3 juillet 2023, El Espectador

Sur les rives du fleuve Magdalena, à trois heures de Medellín et à zéro minute de lui-même, se trouve Puerto Berrío ;  une température de 34º, des bateaux à vapeur et des festivals du retour [fêtes organisées lorsque des personnes reviennent dans leur région ; NdT], de l’écologie et du cerf-volant ; des couleurs et des couchers de soleil chargés d’histoire, des locomotives, quatre communes et le Pont Monumental. Dans le Magdalena Medio Antioqueño, dans cette commune de 42 000 habitants et d’une superficie de 1 184 kilomètres carrés, la musique et la magie, les atarrayas (éperviers) et les échos de la douleur se croisent… à partir de tant de tropiques et de tant de violence nous avons dû apprendre à danser et à respirer entre l’euphorie et les tempêtes.

On l’appelait « Remolino Grande » (le grand tourbillon), d’autres le connaissaient comme “El corazón de Colombia” (Le cœur de la Colombie). Le nom est parfait : il reste le cœur d’un pays où l’on peut marcher dans les sillons creusés par la guerre et y planter des guacamayos et des ceibas (sortes d’arbre) jaunes, des pruniers, des anthuriums et des totumos (sortes de plante). Il reste le cœur d’un pays où les promesses de réconciliation se transforment en actes de paix et où l’on comprend que la rancœur est la pire manière de négocier les émotions.

Le jeudi 28 juin, dans le cœur de la Colombie, Pastor Alape, signataire de l’accord de paix, a enregistré sa candidature à la mairie au bureau d’enregistrement municipal. Ancien commandant du bloc Magdalena Medio des anciennes FARC, il s’est consacré, depuis la signature de l’accord du Teatro Colón entre Juan Manuel Santos et la plus ancienne guérilla des Amériques, à la réincorporation de plus de 13 000 anciens combattants ; il a rencontré les victimes, les villages et les familles qui ont souffert de la violence des FARC et, avec eux et sur leur territoire, il leur a demandé pardon. Avec des pelles et des mots, avec des rituels, des larmes et des houes, il a été aux côtés des victimes, tissant des rencontres de paix. J’ai assisté à certaines de ses auditions à la JEP (juridiction spéciale pour la paix) et je l’ai senti sincèrement triste et courageux, le regard et la voix brisés, reconnaissant sa responsabilité dans la tragédie.
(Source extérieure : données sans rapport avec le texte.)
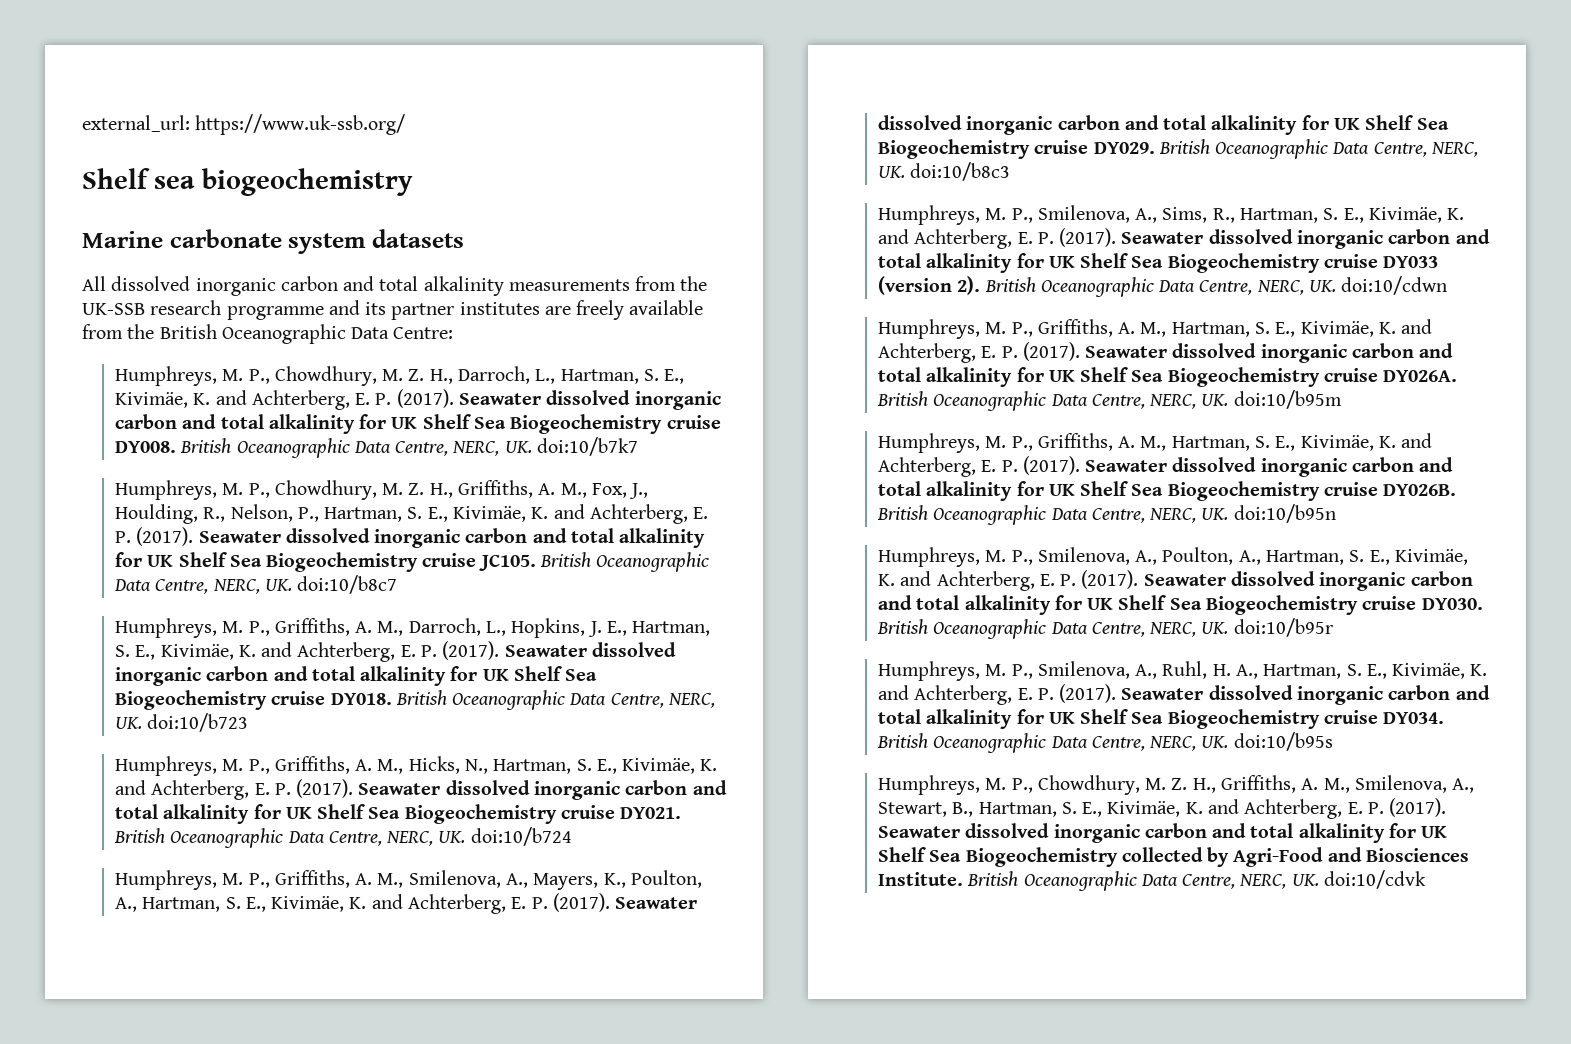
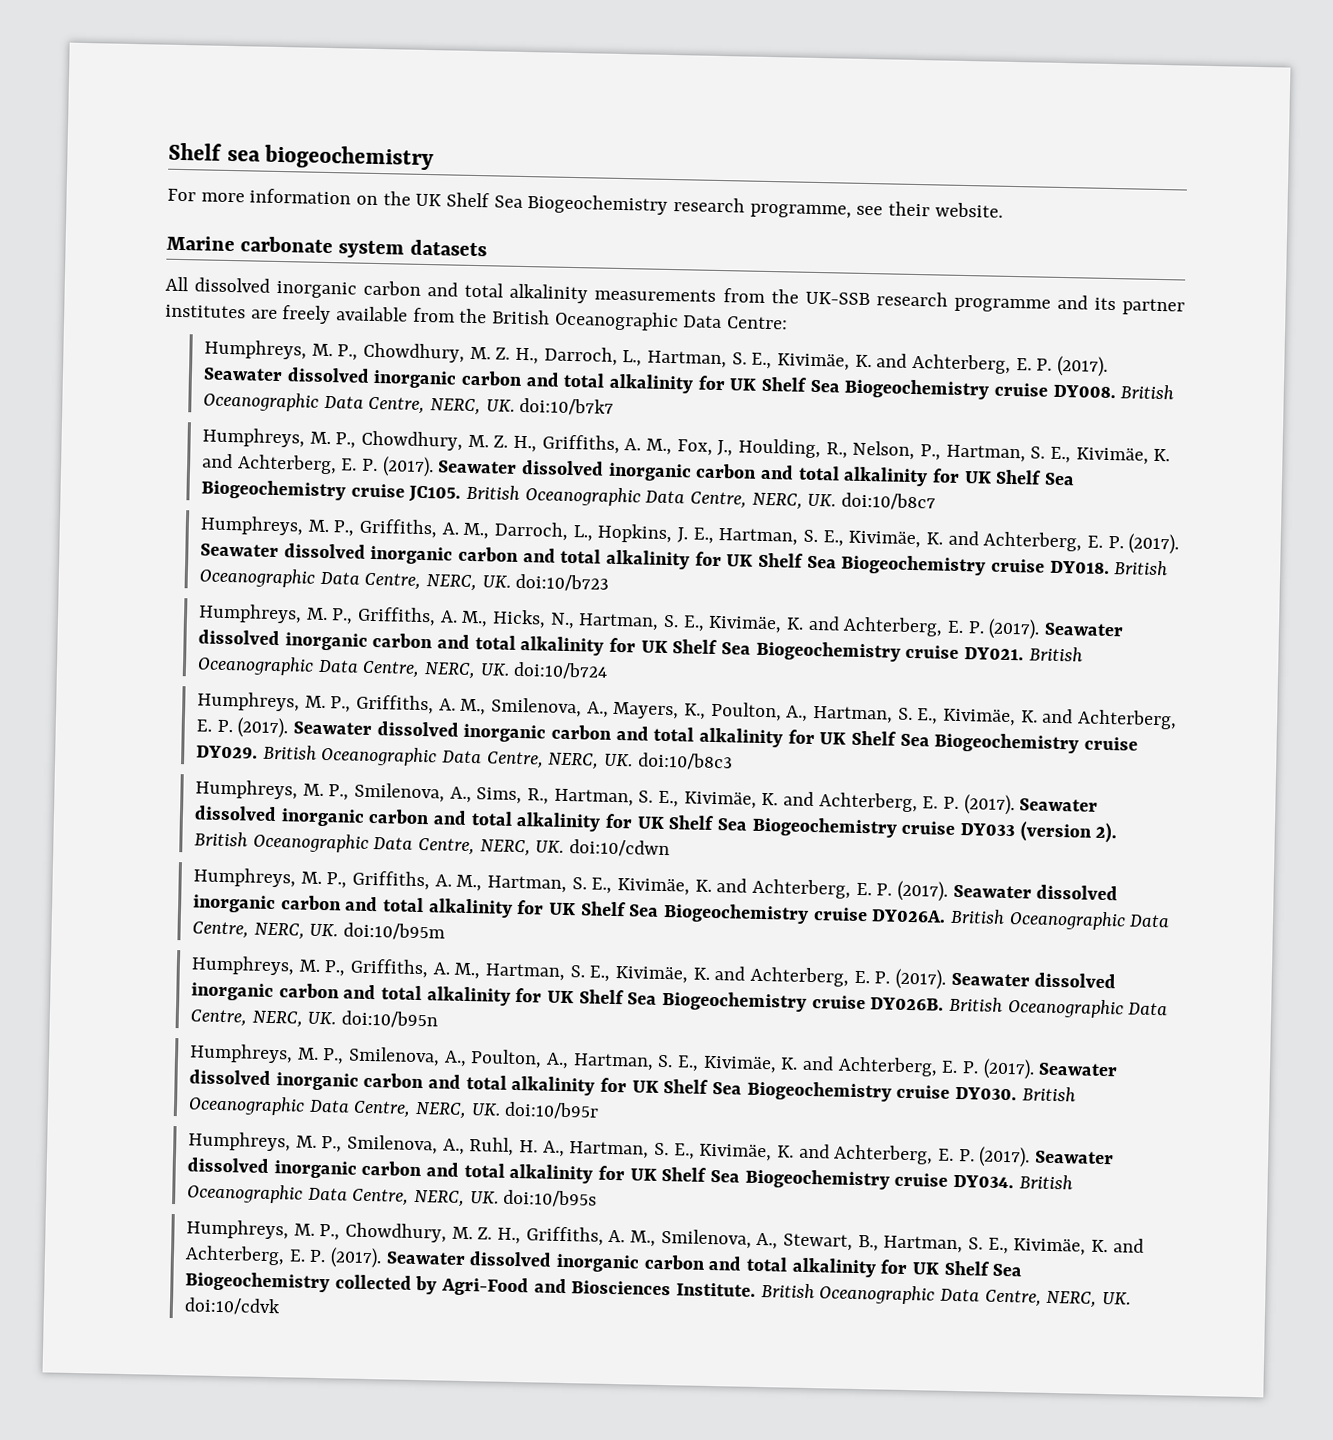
[82,114,406,135] external_url: https://www.uk-ssb.org/ // -> (168, 151) none
(413, 182) none -> [167,188,1003,219] // For more information on the UK Shelf Sea Biogeochemistry research programme, see their website.

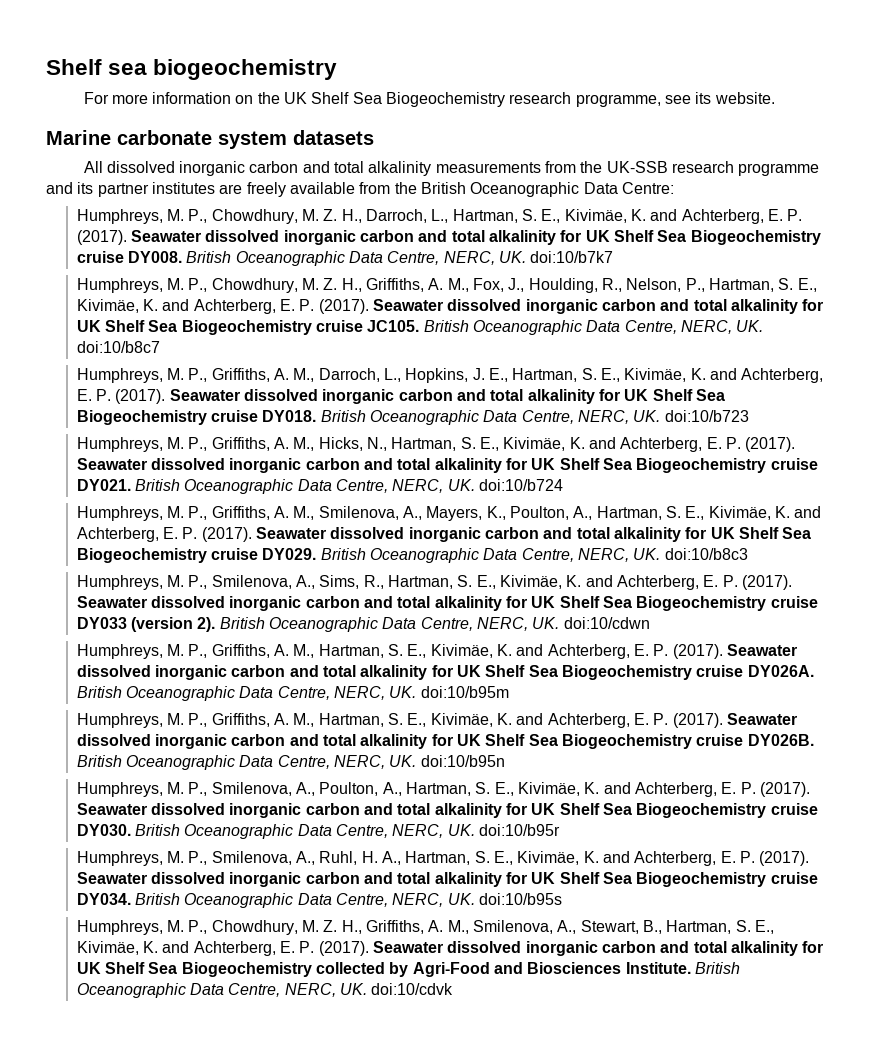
[888,201,931,217] their -> [695,92,712,104] its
Je n’oublierai jamais la première conversation que j’ai eue avec Pastor : son premier petit-fils de la paix venait de naître, et soudain le guerrier que j’avais tant vu dans les journaux télévisés devenait un grand-père d’une infinie tendresse. C’est ainsi que nous avons commencé à nous parler et à nous reconnaître…
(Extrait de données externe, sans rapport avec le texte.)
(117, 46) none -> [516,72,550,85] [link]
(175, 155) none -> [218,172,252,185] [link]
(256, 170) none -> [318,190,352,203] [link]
J’en ai assez de la guerre, je ne suis pas tombée dans le catastrophisme à la mode, et j’espère qu’un jour nous pourrons reconnaître les erreurs. Combien de Colombiens qui ont ordonné ou commis des actes violents, qui ont manié ou financé des armes, qui ont été complices de tortures et de disparitions, continuent à marcher sur des tapis de sang, de corruption et de tyrannie, et pas une seconde ils n’ont demandé pardon ! Pastor a vécu, souffert et fait la guerre, et depuis 2016, il a exprimé sur tous les tons et par tous les actes que les armes étaient et seront une erreur et une horreur à laquelle il ne reviendra jamais.

Je connais l’engagement de Pastor pour la paix en Colombie, et c’est pourquoi j’ai dit sur Twitter que si je vivais à Puerto Berrío, je voterais pour lui. Les commerçants « impolis », les lâches fantômes du système, sont apparus avec leur amalgame de rage et de peur. Comme il est clair pour moi qu’il serait beaucoup plus offensant d’être incohérente que d’être insultée, je réaffirme ce que j’ai dit, et j’espère que les électeurs soutiendront la bannière de la réconciliation.

Point. Pleine solidarité avec Sergio Jaramillo, Héctor Abad Faciolince, Catalina Gómez, Victoria Amelina, et les milliers de personnes dont les corps et les âmes ont été blessés par la cruauté stupide de l’invasion russe de l’Ukraine. Témoins d’un tyran envahisseur et d’un peuple qui résiste ; une douleur courageuse, pleine de cicatrices.